# [Assignment]
For each line below, write it out exactly as it appears.
[Opening Records for processing section]
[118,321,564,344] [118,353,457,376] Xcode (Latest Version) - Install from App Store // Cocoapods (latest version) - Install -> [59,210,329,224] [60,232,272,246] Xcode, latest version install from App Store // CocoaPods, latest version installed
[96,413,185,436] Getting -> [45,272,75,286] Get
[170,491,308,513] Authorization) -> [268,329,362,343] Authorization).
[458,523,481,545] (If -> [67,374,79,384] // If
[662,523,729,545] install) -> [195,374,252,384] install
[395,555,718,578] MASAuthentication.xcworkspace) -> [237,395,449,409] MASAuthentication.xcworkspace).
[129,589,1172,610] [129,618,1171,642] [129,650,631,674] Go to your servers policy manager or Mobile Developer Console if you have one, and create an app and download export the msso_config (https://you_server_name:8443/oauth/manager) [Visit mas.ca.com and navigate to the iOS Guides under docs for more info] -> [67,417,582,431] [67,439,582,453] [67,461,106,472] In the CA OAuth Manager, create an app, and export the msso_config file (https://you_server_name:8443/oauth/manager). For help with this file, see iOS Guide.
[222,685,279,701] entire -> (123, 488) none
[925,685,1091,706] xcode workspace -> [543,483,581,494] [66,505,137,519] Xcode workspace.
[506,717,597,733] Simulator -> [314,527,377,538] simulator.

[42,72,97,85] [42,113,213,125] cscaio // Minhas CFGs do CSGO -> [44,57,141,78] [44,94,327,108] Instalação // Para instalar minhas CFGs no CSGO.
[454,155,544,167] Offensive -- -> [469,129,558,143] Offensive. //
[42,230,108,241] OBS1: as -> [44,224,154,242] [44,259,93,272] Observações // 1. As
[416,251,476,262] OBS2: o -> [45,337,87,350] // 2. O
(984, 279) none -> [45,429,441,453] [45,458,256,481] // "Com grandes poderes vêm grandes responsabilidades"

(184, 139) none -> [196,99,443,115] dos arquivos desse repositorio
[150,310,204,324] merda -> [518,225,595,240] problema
[Closing Records for processing section]
# [Result below]
[118,321,564,344] [118,353,457,376] Xcode (Latest Version) - Install from App Store // Cocoapods (latest version) - Install -> [59,210,329,224] [60,232,272,246] Xcode, latest version install from App Store // CocoaPods, latest version installed
[96,413,185,436] Getting -> [45,272,75,286] Get
[170,491,308,513] Authorization) -> [268,329,362,343] Authorization).
[458,523,481,545] (If -> [67,374,79,384] // If
[662,523,729,545] install) -> [195,374,252,384] install
[395,555,718,578] MASAuthentication.xcworkspace) -> [237,395,449,409] MASAuthentication.xcworkspace).
[129,589,1172,610] [129,618,1171,642] [129,650,631,674] Go to your servers policy manager or Mobile Developer Console if you have one, and create an app and download export the msso_config (https://you_server_name:8443/oauth/manager) [Visit mas.ca.com and navigate to the iOS Guides under docs for more info] -> [67,417,582,431] [67,439,582,453] [67,461,106,472] In the CA OAuth Manager, create an app, and export the msso_config file (https://you_server_name:8443/oauth/manager). For help with this file, see iOS Guide.
[222,685,279,701] entire -> (123, 488) none
[925,685,1091,706] xcode workspace -> [543,483,581,494] [66,505,137,519] Xcode workspace.
[506,717,597,733] Simulator -> [314,527,377,538] simulator.

[42,72,97,85] [42,113,213,125] cscaio // Minhas CFGs do CSGO -> [44,57,141,78] [44,94,327,108] Instalação // Para instalar minhas CFGs no CSGO.
[454,155,544,167] Offensive -- -> [469,129,558,143] Offensive. //
[42,230,108,241] OBS1: as -> [44,224,154,242] [44,259,93,272] Observações // 1. As
[416,251,476,262] OBS2: o -> [45,337,87,350] // 2. O
(984, 279) none -> [45,429,441,453] [45,458,256,481] // "Com grandes poderes vêm grandes responsabilidades"

(184, 139) none -> [196,99,443,115] dos arquivos desse repositorio
[150,310,204,324] merda -> [518,225,595,240] problema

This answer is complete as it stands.